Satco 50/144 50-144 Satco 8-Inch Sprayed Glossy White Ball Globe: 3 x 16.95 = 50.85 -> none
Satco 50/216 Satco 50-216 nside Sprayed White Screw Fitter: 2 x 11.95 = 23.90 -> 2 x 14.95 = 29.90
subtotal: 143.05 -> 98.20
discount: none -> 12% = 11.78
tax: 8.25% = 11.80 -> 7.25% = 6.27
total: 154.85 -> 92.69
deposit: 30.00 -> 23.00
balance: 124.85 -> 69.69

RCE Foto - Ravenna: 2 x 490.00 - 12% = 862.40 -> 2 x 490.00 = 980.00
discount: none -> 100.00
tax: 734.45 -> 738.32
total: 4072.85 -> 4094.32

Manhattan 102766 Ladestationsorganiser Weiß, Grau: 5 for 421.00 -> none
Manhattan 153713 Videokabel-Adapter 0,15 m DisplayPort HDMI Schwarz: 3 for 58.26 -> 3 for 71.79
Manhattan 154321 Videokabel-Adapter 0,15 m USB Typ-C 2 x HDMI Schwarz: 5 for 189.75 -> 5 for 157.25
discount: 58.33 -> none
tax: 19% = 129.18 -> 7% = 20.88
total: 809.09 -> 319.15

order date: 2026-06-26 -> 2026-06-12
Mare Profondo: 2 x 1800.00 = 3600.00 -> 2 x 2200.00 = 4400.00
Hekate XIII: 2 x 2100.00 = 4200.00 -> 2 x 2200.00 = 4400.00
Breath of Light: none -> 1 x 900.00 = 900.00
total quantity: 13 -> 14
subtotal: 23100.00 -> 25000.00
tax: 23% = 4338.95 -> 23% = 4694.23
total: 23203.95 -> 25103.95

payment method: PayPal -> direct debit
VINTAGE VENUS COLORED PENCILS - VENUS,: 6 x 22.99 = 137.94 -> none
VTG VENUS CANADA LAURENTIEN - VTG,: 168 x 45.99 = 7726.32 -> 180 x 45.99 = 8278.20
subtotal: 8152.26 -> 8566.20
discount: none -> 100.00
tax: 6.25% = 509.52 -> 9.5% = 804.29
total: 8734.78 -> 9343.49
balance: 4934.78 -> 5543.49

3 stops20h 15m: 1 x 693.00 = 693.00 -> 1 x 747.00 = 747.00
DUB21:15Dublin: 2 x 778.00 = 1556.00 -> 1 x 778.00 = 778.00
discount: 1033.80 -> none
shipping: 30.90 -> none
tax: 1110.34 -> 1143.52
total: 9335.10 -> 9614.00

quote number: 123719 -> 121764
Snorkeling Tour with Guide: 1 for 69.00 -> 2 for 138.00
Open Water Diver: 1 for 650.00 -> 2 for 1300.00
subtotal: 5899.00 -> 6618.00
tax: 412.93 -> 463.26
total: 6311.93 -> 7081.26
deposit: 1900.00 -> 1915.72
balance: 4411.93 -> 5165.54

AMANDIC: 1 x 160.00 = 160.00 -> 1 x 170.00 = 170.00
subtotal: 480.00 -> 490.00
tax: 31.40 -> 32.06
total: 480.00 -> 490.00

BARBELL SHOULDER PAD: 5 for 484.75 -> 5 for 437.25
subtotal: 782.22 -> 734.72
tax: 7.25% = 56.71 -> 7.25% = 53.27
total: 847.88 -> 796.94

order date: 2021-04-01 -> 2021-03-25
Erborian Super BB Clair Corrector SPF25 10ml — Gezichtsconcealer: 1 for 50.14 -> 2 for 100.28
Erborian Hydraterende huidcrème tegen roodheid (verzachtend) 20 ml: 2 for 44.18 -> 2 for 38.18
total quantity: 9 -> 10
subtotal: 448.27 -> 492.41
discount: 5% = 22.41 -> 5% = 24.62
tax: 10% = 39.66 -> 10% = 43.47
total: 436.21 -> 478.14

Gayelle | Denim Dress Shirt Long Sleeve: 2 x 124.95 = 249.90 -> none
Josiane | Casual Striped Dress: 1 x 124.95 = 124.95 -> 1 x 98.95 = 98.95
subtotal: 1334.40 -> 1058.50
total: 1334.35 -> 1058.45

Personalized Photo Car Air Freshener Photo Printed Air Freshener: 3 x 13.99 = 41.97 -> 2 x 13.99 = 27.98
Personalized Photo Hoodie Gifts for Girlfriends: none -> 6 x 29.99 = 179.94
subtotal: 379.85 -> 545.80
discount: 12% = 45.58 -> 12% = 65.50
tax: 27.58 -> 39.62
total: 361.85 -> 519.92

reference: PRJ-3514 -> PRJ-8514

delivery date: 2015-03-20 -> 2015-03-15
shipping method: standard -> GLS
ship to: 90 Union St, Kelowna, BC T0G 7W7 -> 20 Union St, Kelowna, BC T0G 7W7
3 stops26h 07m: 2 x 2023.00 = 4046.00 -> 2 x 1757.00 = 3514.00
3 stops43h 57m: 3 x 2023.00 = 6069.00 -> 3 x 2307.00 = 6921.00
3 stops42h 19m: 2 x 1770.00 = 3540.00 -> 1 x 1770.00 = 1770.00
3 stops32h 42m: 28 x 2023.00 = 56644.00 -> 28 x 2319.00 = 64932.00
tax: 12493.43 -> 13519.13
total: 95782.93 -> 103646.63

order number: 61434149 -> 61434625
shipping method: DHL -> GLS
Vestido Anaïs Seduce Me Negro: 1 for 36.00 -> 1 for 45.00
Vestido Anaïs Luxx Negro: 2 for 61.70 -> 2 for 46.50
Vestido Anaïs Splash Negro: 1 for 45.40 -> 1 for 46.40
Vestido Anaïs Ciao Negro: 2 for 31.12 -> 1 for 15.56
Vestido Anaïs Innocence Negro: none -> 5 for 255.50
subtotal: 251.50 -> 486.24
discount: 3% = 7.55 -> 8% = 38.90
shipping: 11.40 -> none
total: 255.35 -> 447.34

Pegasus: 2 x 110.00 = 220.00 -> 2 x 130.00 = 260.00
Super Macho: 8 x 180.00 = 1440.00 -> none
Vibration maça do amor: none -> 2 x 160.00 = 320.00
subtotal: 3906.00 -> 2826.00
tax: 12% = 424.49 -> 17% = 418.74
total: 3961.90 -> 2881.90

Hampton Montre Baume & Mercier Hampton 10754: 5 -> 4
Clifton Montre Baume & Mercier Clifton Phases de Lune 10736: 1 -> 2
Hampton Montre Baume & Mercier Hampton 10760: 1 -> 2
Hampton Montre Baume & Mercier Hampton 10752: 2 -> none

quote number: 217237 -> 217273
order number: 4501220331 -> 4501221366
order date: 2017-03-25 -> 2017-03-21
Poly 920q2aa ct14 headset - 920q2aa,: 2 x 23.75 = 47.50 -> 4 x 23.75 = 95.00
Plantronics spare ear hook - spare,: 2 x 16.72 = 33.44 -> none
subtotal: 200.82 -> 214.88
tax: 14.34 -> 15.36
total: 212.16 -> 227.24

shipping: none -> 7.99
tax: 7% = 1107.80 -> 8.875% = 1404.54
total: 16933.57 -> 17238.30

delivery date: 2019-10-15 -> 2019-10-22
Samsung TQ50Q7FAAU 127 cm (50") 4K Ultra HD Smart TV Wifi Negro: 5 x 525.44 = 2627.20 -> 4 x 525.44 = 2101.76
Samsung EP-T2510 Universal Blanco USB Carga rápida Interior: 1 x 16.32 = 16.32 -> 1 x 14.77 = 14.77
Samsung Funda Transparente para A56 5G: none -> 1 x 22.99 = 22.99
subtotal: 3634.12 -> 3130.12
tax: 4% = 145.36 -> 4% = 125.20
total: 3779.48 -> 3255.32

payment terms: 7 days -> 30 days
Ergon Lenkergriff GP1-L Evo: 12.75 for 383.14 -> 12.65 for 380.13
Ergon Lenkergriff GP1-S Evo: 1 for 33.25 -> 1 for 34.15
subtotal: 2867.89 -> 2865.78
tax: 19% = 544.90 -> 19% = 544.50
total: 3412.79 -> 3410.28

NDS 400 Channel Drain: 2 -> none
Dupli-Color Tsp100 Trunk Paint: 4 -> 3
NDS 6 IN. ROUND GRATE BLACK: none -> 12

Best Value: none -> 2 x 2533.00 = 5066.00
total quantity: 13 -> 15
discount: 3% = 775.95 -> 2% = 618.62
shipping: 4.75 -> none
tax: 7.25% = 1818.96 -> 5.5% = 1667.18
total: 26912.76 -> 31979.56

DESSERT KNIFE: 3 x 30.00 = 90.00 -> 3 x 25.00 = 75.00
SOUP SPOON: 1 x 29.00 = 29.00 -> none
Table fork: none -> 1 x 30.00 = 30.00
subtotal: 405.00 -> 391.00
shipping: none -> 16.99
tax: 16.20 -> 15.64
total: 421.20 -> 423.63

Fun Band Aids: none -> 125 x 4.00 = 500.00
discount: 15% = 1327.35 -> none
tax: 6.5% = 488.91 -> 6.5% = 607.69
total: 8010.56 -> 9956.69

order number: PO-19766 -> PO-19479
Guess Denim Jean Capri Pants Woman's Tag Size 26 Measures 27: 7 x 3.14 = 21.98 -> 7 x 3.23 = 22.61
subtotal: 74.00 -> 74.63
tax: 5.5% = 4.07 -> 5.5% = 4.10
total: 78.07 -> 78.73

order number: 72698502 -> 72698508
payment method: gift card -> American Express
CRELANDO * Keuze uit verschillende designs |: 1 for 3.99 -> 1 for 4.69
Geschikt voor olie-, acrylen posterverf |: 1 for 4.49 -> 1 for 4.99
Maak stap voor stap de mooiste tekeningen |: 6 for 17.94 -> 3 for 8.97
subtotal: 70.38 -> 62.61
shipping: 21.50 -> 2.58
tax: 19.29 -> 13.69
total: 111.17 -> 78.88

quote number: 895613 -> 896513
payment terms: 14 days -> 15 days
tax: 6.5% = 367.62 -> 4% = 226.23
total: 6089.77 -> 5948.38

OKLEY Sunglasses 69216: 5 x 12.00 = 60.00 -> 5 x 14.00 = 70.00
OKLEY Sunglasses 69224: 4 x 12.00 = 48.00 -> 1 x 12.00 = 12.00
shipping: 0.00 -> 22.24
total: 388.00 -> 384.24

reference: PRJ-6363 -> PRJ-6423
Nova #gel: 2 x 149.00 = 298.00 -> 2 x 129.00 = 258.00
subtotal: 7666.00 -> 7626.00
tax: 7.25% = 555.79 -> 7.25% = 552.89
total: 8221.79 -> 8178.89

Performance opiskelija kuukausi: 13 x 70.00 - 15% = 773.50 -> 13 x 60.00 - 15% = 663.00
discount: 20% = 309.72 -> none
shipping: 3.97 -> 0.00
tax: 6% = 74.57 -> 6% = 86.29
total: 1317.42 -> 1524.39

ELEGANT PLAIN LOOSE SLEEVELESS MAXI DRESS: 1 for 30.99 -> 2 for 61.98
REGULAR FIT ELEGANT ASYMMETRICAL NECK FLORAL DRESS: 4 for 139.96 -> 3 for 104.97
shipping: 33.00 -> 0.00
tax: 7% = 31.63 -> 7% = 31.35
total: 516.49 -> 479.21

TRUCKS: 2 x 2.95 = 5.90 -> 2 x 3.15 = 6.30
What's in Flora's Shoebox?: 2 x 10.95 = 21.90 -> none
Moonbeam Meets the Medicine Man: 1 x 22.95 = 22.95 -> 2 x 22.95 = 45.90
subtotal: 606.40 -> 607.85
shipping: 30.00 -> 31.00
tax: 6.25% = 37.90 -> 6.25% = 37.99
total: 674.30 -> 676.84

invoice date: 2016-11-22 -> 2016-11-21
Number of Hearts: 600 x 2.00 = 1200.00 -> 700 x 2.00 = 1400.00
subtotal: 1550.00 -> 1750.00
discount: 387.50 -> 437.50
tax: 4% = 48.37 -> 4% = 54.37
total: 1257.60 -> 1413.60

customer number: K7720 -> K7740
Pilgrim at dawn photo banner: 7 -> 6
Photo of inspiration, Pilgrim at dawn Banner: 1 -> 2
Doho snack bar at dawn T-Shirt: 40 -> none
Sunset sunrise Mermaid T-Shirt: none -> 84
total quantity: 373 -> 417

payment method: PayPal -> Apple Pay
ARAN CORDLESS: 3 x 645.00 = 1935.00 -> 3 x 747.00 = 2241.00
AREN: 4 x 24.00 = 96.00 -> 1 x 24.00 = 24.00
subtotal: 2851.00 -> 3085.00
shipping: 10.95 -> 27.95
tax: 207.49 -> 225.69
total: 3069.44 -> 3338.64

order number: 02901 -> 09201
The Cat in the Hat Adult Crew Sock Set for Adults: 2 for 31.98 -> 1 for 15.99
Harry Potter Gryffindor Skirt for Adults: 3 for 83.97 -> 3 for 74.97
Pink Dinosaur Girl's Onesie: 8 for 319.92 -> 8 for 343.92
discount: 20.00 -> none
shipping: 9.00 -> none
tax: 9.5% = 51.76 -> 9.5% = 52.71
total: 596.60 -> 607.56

━━━━━━━━━━

• TASK TO COMPLETE:
Set down, exactly as they appear above, all lines from the one that has "Samsung EP-T2510 Universal" down to the one that has "quote number: 895613 -> 896513", including those two and no others.

• EXERCISE RESPONSE:
Samsung EP-T2510 Universal Blanco USB Carga rápida Interior: 1 x 16.32 = 16.32 -> 1 x 14.77 = 14.77
Samsung Funda Transparente para A56 5G: none -> 1 x 22.99 = 22.99
subtotal: 3634.12 -> 3130.12
tax: 4% = 145.36 -> 4% = 125.20
total: 3779.48 -> 3255.32

payment terms: 7 days -> 30 days
Ergon Lenkergriff GP1-L Evo: 12.75 for 383.14 -> 12.65 for 380.13
Ergon Lenkergriff GP1-S Evo: 1 for 33.25 -> 1 for 34.15
subtotal: 2867.89 -> 2865.78
tax: 19% = 544.90 -> 19% = 544.50
total: 3412.79 -> 3410.28

NDS 400 Channel Drain: 2 -> none
Dupli-Color Tsp100 Trunk Paint: 4 -> 3
NDS 6 IN. ROUND GRATE BLACK: none -> 12

Best Value: none -> 2 x 2533.00 = 5066.00
total quantity: 13 -> 15
discount: 3% = 775.95 -> 2% = 618.62
shipping: 4.75 -> none
tax: 7.25% = 1818.96 -> 5.5% = 1667.18
total: 26912.76 -> 31979.56

DESSERT KNIFE: 3 x 30.00 = 90.00 -> 3 x 25.00 = 75.00
SOUP SPOON: 1 x 29.00 = 29.00 -> none
Table fork: none -> 1 x 30.00 = 30.00
subtotal: 405.00 -> 391.00
shipping: none -> 16.99
tax: 16.20 -> 15.64
total: 421.20 -> 423.63

Fun Band Aids: none -> 125 x 4.00 = 500.00
discount: 15% = 1327.35 -> none
tax: 6.5% = 488.91 -> 6.5% = 607.69
total: 8010.56 -> 9956.69

order number: PO-19766 -> PO-19479
Guess Denim Jean Capri Pants Woman's Tag Size 26 Measures 27: 7 x 3.14 = 21.98 -> 7 x 3.23 = 22.61
subtotal: 74.00 -> 74.63
tax: 5.5% = 4.07 -> 5.5% = 4.10
total: 78.07 -> 78.73

order number: 72698502 -> 72698508
payment method: gift card -> American Express
CRELANDO * Keuze uit verschillende designs |: 1 for 3.99 -> 1 for 4.69
Geschikt voor olie-, acrylen posterverf |: 1 for 4.49 -> 1 for 4.99
Maak stap voor stap de mooiste tekeningen |: 6 for 17.94 -> 3 for 8.97
subtotal: 70.38 -> 62.61
shipping: 21.50 -> 2.58
tax: 19.29 -> 13.69
total: 111.17 -> 78.88

quote number: 895613 -> 896513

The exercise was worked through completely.